:: Data records ::

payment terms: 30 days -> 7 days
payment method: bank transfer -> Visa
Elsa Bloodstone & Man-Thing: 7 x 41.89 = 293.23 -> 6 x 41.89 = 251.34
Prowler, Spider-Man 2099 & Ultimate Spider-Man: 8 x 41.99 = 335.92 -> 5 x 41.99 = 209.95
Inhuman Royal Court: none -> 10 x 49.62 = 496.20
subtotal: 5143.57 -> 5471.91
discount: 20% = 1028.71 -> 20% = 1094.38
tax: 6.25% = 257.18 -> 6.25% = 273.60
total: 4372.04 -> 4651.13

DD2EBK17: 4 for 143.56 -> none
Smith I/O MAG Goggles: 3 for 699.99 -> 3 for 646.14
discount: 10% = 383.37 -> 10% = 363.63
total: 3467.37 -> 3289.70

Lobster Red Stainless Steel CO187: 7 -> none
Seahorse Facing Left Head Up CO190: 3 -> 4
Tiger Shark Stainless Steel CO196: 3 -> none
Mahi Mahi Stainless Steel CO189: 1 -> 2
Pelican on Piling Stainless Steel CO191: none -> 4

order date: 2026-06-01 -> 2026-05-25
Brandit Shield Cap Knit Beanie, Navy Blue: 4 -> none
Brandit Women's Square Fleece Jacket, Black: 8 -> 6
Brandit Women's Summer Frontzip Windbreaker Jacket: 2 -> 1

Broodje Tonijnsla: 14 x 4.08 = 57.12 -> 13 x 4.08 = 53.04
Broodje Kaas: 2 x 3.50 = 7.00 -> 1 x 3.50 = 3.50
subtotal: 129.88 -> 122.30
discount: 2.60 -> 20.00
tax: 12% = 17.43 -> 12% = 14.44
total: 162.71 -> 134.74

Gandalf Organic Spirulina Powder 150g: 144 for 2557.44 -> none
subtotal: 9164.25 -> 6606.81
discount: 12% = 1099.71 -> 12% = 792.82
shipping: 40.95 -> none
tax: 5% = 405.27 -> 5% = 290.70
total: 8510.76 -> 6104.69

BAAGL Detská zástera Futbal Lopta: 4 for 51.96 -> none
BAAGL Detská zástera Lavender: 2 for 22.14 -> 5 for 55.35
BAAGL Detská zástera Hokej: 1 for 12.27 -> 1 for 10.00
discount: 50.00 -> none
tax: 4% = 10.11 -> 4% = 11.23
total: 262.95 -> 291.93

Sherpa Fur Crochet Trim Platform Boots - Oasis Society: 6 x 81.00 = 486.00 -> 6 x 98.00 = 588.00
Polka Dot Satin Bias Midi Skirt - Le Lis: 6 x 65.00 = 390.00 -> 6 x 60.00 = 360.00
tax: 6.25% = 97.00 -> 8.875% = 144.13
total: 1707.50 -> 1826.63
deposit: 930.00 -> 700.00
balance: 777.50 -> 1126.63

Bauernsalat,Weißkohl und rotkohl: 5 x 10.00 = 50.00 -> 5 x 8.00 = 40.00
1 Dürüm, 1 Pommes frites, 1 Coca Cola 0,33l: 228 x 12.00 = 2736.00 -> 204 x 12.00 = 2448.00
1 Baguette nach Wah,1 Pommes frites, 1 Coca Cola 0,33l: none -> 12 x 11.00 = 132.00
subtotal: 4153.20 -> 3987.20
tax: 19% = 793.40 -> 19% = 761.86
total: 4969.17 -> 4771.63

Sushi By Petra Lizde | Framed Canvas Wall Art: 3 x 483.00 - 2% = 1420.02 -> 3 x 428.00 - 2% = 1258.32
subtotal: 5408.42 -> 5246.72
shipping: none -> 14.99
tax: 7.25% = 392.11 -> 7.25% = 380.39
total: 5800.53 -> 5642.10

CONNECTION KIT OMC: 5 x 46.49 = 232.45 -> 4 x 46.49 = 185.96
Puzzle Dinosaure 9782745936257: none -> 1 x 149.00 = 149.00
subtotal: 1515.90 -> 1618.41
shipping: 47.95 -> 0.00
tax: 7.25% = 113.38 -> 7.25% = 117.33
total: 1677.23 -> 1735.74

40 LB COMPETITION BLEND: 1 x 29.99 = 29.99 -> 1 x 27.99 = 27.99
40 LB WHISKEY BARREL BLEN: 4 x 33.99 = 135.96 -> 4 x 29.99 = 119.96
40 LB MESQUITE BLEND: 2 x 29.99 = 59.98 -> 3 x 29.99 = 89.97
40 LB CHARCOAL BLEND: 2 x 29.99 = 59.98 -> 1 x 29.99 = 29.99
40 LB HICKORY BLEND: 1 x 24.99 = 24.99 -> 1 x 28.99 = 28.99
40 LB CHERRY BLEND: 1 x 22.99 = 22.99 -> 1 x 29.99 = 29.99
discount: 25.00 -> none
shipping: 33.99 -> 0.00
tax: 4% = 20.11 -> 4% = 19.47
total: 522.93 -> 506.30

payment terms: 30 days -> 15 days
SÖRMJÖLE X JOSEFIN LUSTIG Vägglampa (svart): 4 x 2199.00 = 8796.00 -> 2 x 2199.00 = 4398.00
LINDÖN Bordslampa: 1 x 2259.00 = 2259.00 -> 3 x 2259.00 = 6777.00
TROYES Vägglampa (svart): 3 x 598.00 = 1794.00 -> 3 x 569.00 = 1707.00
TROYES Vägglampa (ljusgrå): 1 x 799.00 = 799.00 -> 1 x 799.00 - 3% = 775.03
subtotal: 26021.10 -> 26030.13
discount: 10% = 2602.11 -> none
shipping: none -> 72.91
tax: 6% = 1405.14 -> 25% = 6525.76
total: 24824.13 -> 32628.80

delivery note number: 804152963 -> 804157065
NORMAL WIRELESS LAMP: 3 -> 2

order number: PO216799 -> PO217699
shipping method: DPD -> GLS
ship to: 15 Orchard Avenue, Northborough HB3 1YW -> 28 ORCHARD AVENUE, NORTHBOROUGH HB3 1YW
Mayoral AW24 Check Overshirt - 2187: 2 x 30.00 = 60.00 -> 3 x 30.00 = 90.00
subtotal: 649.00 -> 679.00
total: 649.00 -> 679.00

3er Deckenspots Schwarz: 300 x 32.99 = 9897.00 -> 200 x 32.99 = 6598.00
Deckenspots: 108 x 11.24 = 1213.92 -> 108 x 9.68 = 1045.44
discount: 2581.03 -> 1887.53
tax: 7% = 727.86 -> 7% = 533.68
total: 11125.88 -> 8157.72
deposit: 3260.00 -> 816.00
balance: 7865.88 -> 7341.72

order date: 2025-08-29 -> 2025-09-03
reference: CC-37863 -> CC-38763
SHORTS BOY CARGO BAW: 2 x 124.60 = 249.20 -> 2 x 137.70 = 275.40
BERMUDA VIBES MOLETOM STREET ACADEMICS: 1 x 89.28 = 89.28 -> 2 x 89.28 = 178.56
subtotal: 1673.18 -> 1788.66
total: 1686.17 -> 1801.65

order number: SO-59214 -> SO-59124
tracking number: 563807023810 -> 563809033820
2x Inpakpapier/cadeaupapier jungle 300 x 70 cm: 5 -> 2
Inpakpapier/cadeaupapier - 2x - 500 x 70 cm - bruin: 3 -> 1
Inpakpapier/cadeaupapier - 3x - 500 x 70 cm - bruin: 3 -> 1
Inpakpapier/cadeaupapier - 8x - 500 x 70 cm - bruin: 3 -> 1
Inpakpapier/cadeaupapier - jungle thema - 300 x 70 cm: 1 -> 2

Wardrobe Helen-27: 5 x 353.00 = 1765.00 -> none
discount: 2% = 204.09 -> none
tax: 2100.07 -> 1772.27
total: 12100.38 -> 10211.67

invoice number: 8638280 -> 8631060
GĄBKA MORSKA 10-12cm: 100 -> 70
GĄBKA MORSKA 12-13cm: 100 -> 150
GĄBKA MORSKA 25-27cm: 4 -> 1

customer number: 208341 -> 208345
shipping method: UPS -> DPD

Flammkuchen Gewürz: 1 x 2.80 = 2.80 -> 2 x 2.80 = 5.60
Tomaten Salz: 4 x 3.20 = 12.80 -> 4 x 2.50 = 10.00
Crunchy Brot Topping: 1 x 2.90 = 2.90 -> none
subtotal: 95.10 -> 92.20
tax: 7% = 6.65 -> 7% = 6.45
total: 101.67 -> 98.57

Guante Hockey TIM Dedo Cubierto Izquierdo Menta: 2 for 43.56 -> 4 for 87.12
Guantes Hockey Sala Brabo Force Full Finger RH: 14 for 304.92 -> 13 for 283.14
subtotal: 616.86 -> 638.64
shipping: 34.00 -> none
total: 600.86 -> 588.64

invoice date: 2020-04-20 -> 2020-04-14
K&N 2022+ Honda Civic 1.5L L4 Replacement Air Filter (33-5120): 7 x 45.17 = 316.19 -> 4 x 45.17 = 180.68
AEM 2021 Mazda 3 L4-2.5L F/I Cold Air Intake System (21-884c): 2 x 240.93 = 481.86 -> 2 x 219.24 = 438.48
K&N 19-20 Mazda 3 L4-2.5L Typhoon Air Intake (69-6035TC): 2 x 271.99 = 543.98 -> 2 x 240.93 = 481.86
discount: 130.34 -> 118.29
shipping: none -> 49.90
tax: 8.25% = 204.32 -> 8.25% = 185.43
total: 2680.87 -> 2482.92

:::

Activity: Give back the records word for word. Start at the first line, end at the line containing "order date: 2026-06-01 -> 2026-05-25", and include both.

Task output:
payment terms: 30 days -> 7 days
payment method: bank transfer -> Visa
Elsa Bloodstone & Man-Thing: 7 x 41.89 = 293.23 -> 6 x 41.89 = 251.34
Prowler, Spider-Man 2099 & Ultimate Spider-Man: 8 x 41.99 = 335.92 -> 5 x 41.99 = 209.95
Inhuman Royal Court: none -> 10 x 49.62 = 496.20
subtotal: 5143.57 -> 5471.91
discount: 20% = 1028.71 -> 20% = 1094.38
tax: 6.25% = 257.18 -> 6.25% = 273.60
total: 4372.04 -> 4651.13

DD2EBK17: 4 for 143.56 -> none
Smith I/O MAG Goggles: 3 for 699.99 -> 3 for 646.14
discount: 10% = 383.37 -> 10% = 363.63
total: 3467.37 -> 3289.70

Lobster Red Stainless Steel CO187: 7 -> none
Seahorse Facing Left Head Up CO190: 3 -> 4
Tiger Shark Stainless Steel CO196: 3 -> none
Mahi Mahi Stainless Steel CO189: 1 -> 2
Pelican on Piling Stainless Steel CO191: none -> 4

order date: 2026-06-01 -> 2026-05-25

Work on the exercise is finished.